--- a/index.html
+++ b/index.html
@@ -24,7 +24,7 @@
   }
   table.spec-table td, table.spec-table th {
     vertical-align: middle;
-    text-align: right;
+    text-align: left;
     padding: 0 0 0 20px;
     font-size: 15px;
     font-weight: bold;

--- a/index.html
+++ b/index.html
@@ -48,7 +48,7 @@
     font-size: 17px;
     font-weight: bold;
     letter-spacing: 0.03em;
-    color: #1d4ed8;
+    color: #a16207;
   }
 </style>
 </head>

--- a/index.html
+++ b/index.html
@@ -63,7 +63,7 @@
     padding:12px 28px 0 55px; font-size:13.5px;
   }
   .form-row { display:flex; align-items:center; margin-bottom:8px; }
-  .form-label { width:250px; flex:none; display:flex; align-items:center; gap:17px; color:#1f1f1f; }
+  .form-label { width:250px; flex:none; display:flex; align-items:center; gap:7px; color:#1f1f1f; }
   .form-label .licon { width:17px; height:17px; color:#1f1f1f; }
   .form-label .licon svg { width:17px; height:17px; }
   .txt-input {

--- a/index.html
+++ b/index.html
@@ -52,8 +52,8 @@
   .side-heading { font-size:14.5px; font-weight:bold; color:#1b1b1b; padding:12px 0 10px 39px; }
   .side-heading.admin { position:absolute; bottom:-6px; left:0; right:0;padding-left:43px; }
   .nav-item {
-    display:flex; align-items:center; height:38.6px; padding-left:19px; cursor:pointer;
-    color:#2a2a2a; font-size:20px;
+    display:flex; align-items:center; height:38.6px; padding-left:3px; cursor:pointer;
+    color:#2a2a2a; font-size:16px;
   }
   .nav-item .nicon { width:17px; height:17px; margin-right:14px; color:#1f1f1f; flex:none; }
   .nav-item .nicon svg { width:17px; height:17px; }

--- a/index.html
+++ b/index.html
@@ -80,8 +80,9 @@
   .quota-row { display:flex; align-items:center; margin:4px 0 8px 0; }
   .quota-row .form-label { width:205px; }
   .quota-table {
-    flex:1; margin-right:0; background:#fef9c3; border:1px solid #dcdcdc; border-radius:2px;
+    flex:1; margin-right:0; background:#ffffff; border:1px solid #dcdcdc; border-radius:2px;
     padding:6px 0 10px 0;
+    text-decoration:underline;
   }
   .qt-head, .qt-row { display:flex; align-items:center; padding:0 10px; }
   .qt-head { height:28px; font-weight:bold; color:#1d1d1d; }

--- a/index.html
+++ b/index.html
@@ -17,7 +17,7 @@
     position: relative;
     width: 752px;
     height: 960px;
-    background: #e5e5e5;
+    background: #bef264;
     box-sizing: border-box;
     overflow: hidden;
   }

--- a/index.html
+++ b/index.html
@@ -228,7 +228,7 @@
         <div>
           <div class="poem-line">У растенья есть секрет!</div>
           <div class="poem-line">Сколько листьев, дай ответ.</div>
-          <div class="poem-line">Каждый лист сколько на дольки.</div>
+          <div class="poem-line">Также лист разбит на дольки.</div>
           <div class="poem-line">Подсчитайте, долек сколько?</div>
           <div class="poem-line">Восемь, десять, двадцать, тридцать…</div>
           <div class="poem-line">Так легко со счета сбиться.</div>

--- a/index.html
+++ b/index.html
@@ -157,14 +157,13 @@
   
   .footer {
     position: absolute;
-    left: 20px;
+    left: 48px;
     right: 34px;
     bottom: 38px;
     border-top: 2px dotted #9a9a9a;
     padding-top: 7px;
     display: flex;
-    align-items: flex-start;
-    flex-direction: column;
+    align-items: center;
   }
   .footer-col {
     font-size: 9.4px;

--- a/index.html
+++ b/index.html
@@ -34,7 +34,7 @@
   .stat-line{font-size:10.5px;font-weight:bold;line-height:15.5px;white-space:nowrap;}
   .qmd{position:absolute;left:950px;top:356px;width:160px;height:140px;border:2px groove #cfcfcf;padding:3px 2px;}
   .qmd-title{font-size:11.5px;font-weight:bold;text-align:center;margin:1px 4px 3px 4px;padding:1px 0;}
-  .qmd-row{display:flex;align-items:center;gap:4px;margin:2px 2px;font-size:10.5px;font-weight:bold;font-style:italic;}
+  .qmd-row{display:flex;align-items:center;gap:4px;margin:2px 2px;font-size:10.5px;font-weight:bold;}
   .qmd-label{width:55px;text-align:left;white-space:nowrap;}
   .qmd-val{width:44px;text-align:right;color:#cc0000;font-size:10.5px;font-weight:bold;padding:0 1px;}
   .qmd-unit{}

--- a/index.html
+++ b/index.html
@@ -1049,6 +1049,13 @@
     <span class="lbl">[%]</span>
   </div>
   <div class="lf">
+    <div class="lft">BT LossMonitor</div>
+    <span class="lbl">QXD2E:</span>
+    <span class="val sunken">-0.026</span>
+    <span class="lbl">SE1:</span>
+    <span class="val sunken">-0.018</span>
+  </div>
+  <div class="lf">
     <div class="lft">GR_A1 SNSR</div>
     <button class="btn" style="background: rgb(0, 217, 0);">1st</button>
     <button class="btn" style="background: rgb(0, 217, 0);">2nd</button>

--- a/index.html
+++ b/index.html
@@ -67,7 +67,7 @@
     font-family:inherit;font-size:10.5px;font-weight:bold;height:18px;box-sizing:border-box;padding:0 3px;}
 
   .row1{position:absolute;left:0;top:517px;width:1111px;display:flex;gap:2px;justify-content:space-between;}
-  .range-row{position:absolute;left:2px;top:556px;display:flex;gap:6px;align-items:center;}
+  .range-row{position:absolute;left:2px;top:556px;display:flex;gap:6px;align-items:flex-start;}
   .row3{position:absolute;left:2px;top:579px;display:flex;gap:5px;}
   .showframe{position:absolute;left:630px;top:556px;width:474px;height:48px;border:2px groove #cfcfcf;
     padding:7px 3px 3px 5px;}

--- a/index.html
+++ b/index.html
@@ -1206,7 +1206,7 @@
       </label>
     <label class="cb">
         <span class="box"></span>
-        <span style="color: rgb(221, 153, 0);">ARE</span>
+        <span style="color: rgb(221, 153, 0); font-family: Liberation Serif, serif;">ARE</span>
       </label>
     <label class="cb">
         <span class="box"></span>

════════════════════

EXERCISE GOAL -> Reproduce the listing above exactly, in its entirety.

PROBLEM SOLUTION ->
--- a/index.html
+++ b/index.html
@@ -24,7 +24,7 @@
   }
   table.spec-table td, table.spec-table th {
     vertical-align: middle;
-    text-align: right;
+    text-align: left;
     padding: 0 0 0 20px;
     font-size: 15px;
     font-weight: bold;

--- a/index.html
+++ b/index.html
@@ -48,7 +48,7 @@
     font-size: 17px;
     font-weight: bold;
     letter-spacing: 0.03em;
-    color: #1d4ed8;
+    color: #a16207;
   }
 </style>
 </head>

--- a/index.html
+++ b/index.html
@@ -63,7 +63,7 @@
     padding:12px 28px 0 55px; font-size:13.5px;
   }
   .form-row { display:flex; align-items:center; margin-bottom:8px; }
-  .form-label { width:250px; flex:none; display:flex; align-items:center; gap:17px; color:#1f1f1f; }
+  .form-label { width:250px; flex:none; display:flex; align-items:center; gap:7px; color:#1f1f1f; }
   .form-label .licon { width:17px; height:17px; color:#1f1f1f; }
   .form-label .licon svg { width:17px; height:17px; }
   .txt-input {

--- a/index.html
+++ b/index.html
@@ -52,8 +52,8 @@
   .side-heading { font-size:14.5px; font-weight:bold; color:#1b1b1b; padding:12px 0 10px 39px; }
   .side-heading.admin { position:absolute; bottom:-6px; left:0; right:0;padding-left:43px; }
   .nav-item {
-    display:flex; align-items:center; height:38.6px; padding-left:19px; cursor:pointer;
-    color:#2a2a2a; font-size:20px;
+    display:flex; align-items:center; height:38.6px; padding-left:3px; cursor:pointer;
+    color:#2a2a2a; font-size:16px;
   }
   .nav-item .nicon { width:17px; height:17px; margin-right:14px; color:#1f1f1f; flex:none; }
   .nav-item .nicon svg { width:17px; height:17px; }

--- a/index.html
+++ b/index.html
@@ -80,8 +80,9 @@
   .quota-row { display:flex; align-items:center; margin:4px 0 8px 0; }
   .quota-row .form-label { width:205px; }
   .quota-table {
-    flex:1; margin-right:0; background:#fef9c3; border:1px solid #dcdcdc; border-radius:2px;
+    flex:1; margin-right:0; background:#ffffff; border:1px solid #dcdcdc; border-radius:2px;
     padding:6px 0 10px 0;
+    text-decoration:underline;
   }
   .qt-head, .qt-row { display:flex; align-items:center; padding:0 10px; }
   .qt-head { height:28px; font-weight:bold; color:#1d1d1d; }

--- a/index.html
+++ b/index.html
@@ -17,7 +17,7 @@
     position: relative;
     width: 752px;
     height: 960px;
-    background: #e5e5e5;
+    background: #bef264;
     box-sizing: border-box;
     overflow: hidden;
   }

--- a/index.html
+++ b/index.html
@@ -228,7 +228,7 @@
         <div>
           <div class="poem-line">У растенья есть секрет!</div>
           <div class="poem-line">Сколько листьев, дай ответ.</div>
-          <div class="poem-line">Каждый лист сколько на дольки.</div>
+          <div class="poem-line">Также лист разбит на дольки.</div>
           <div class="poem-line">Подсчитайте, долек сколько?</div>
           <div class="poem-line">Восемь, десять, двадцать, тридцать…</div>
           <div class="poem-line">Так легко со счета сбиться.</div>

--- a/index.html
+++ b/index.html
@@ -157,14 +157,13 @@
   
   .footer {
     position: absolute;
-    left: 20px;
+    left: 48px;
     right: 34px;
     bottom: 38px;
     border-top: 2px dotted #9a9a9a;
     padding-top: 7px;
     display: flex;
-    align-items: flex-start;
-    flex-direction: column;
+    align-items: center;
   }
   .footer-col {
     font-size: 9.4px;

--- a/index.html
+++ b/index.html
@@ -34,7 +34,7 @@
   .stat-line{font-size:10.5px;font-weight:bold;line-height:15.5px;white-space:nowrap;}
   .qmd{position:absolute;left:950px;top:356px;width:160px;height:140px;border:2px groove #cfcfcf;padding:3px 2px;}
   .qmd-title{font-size:11.5px;font-weight:bold;text-align:center;margin:1px 4px 3px 4px;padding:1px 0;}
-  .qmd-row{display:flex;align-items:center;gap:4px;margin:2px 2px;font-size:10.5px;font-weight:bold;font-style:italic;}
+  .qmd-row{display:flex;align-items:center;gap:4px;margin:2px 2px;font-size:10.5px;font-weight:bold;}
   .qmd-label{width:55px;text-align:left;white-space:nowrap;}
   .qmd-val{width:44px;text-align:right;color:#cc0000;font-size:10.5px;font-weight:bold;padding:0 1px;}
   .qmd-unit{}

--- a/index.html
+++ b/index.html
@@ -1049,6 +1049,13 @@
     <span class="lbl">[%]</span>
   </div>
   <div class="lf">
+    <div class="lft">BT LossMonitor</div>
+    <span class="lbl">QXD2E:</span>
+    <span class="val sunken">-0.026</span>
+    <span class="lbl">SE1:</span>
+    <span class="val sunken">-0.018</span>
+  </div>
+  <div class="lf">
     <div class="lft">GR_A1 SNSR</div>
     <button class="btn" style="background: rgb(0, 217, 0);">1st</button>
     <button class="btn" style="background: rgb(0, 217, 0);">2nd</button>

--- a/index.html
+++ b/index.html
@@ -67,7 +67,7 @@
     font-family:inherit;font-size:10.5px;font-weight:bold;height:18px;box-sizing:border-box;padding:0 3px;}
 
   .row1{position:absolute;left:0;top:517px;width:1111px;display:flex;gap:2px;justify-content:space-between;}
-  .range-row{position:absolute;left:2px;top:556px;display:flex;gap:6px;align-items:center;}
+  .range-row{position:absolute;left:2px;top:556px;display:flex;gap:6px;align-items:flex-start;}
   .row3{position:absolute;left:2px;top:579px;display:flex;gap:5px;}
   .showframe{position:absolute;left:630px;top:556px;width:474px;height:48px;border:2px groove #cfcfcf;
     padding:7px 3px 3px 5px;}

--- a/index.html
+++ b/index.html
@@ -1206,7 +1206,7 @@
       </label>
     <label class="cb">
         <span class="box"></span>
-        <span style="color: rgb(221, 153, 0);">ARE</span>
+        <span style="color: rgb(221, 153, 0); font-family: Liberation Serif, serif;">ARE</span>
       </label>
     <label class="cb">
         <span class="box"></span>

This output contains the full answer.